Exercise aim » Some lines hold the string "margin". Copy all of them from the material that follows.

Records for the task »
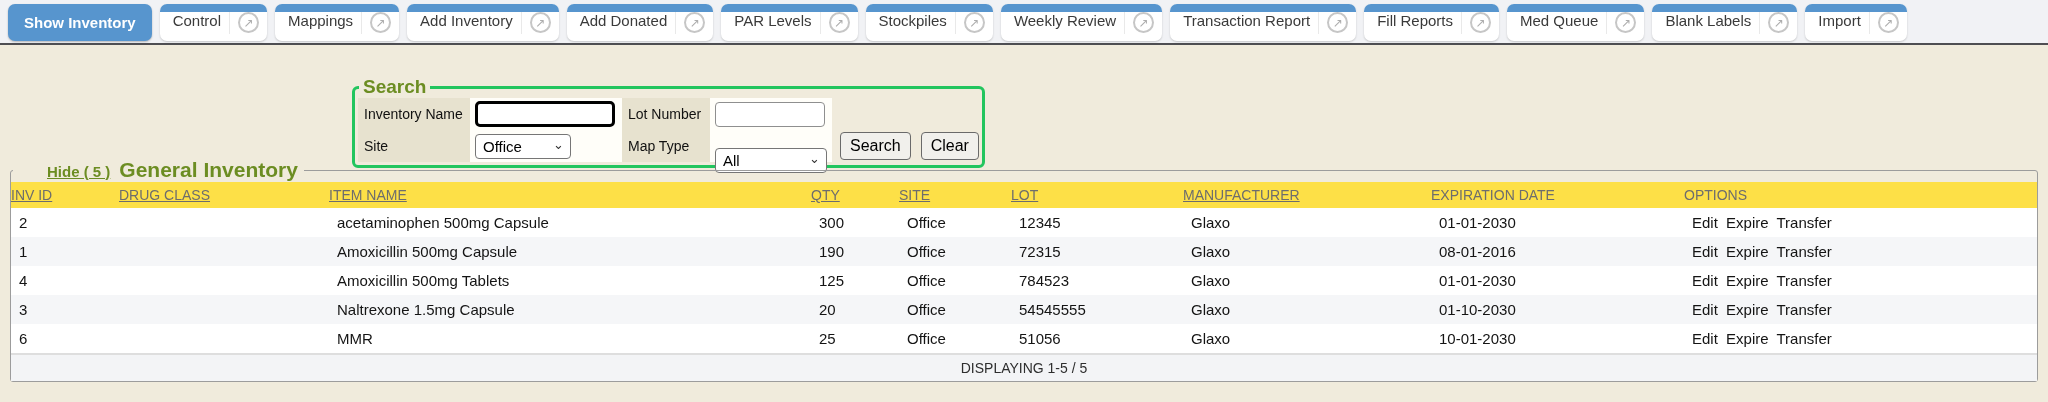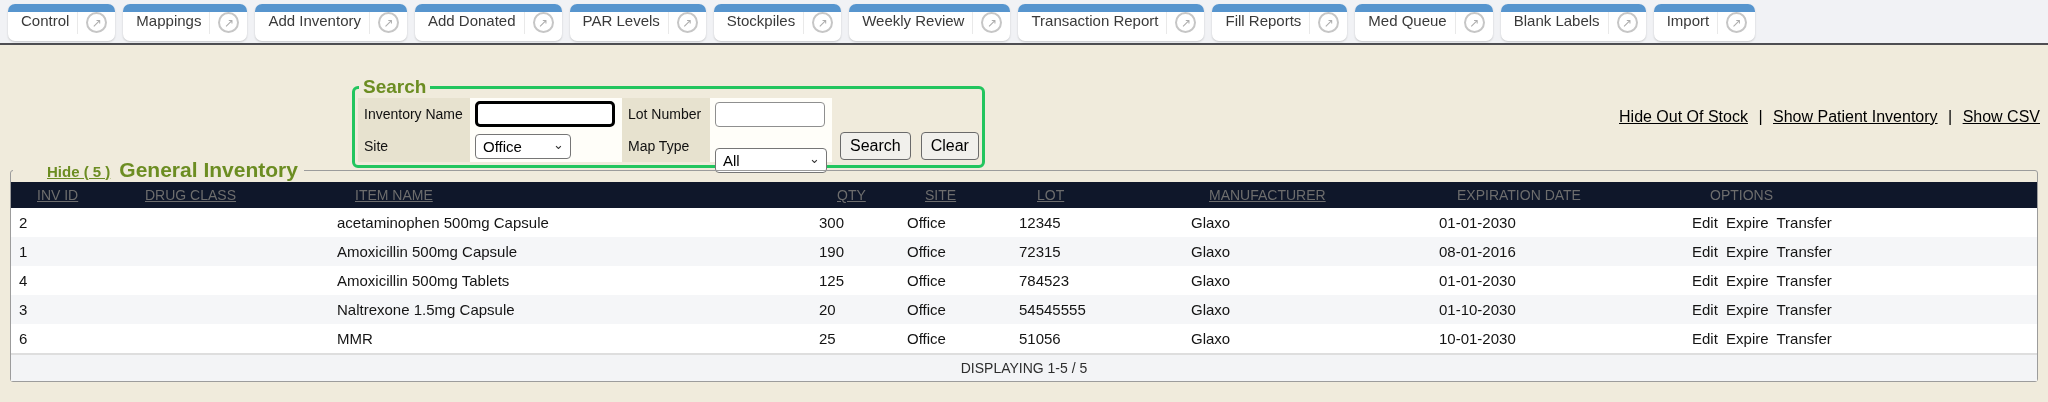--- a/index.html
+++ b/index.html
@@ -86,40 +86,43 @@
   }
   fieldset.invbox legend {
     margin-left:2px; padding:0 6px 0 2px; display:flex; align-items:baseline; gap:9px;
   }
   .hidelink { color:#6c8d22; font-weight:bold; font-size:15px; text-decoration:underline; cursor:pointer; white-space:nowrap;margin-left:32px; }
   .invtitle { color:#6c8d22; font-weight:bold; font-size:21px; white-space:nowrap; }
 
   table.inv { width:100%; border-collapse:collapse; background:#fff; }
   table.inv thead th {
     text-align:left; font-weight:normal; font-size:14px; color:#6d6d6d;
-    background:#0f172a; padding:5px 26px; white-space:nowrap;
+    background:#fde047; padding:5px 0; white-space:nowrap;
   }
   table.inv thead th .sort { text-decoration:underline; cursor:pointer; }
   table.inv tbody td {
     font-size:15px; color:#141414; padding:6px 8px; white-space:nowrap;
   }
   table.inv tbody tr:nth-child(even) { background:#f5f6f8; }
   table.inv tfoot td {
     background:#f3f4f6; border-top:2px solid #dedede; text-align:center;
     font-size:14px; color:#2e2e2e; padding:5px;
   }
   .opt { cursor:pointer; margin-right:4px; }
 </style>
 </head>
 <body>
 
 <div class="page">
 
   <div class="tabbar">
 
+    <div class="tab active">
+      <span class="alabel">Show Inventory</span>
+    </div>
 
     <div class="tab">
       <div class="cap"></div>
       <div class="tbody">
         <span class="tlabel">Control</span>
         <span class="tsep"></span>
         <span class="ticon">
             <span>↗</span>
           </span>
       </div>
@@ -278,27 +281,20 @@
           <span class="chev">⌄</span>
         </div>
       </div>
       <div class="acell">
         <button class="btn">Search</button>
         <button class="btn">Clear</button>
       </div>
     </div>
   </fieldset>
 
-  <div class="toplinks">
-    <span class="lnk">Hide Out Of Stock</span>
-    <span class="sep">|</span>
-    <span class="lnk">Show Patient Inventory</span>
-    <span class="sep">|</span>
-    <span class="lnk">Show CSV</span>
-  </div>
 
   <fieldset class="invbox">
     <legend>
       <span class="hidelink">Hide ( 5 )</span>
       <span class="invtitle">General Inventory</span>
     </legend>
 
     <table class="inv">
       <colgroup>
         <col style="width:108px">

Your solution »
     margin-left:2px; padding:0 6px 0 2px; display:flex; align-items:baseline; gap:9px;
   .hidelink { color:#6c8d22; font-weight:bold; font-size:15px; text-decoration:underline; cursor:pointer; white-space:nowrap;margin-left:32px; }
   .opt { cursor:pointer; margin-right:4px; }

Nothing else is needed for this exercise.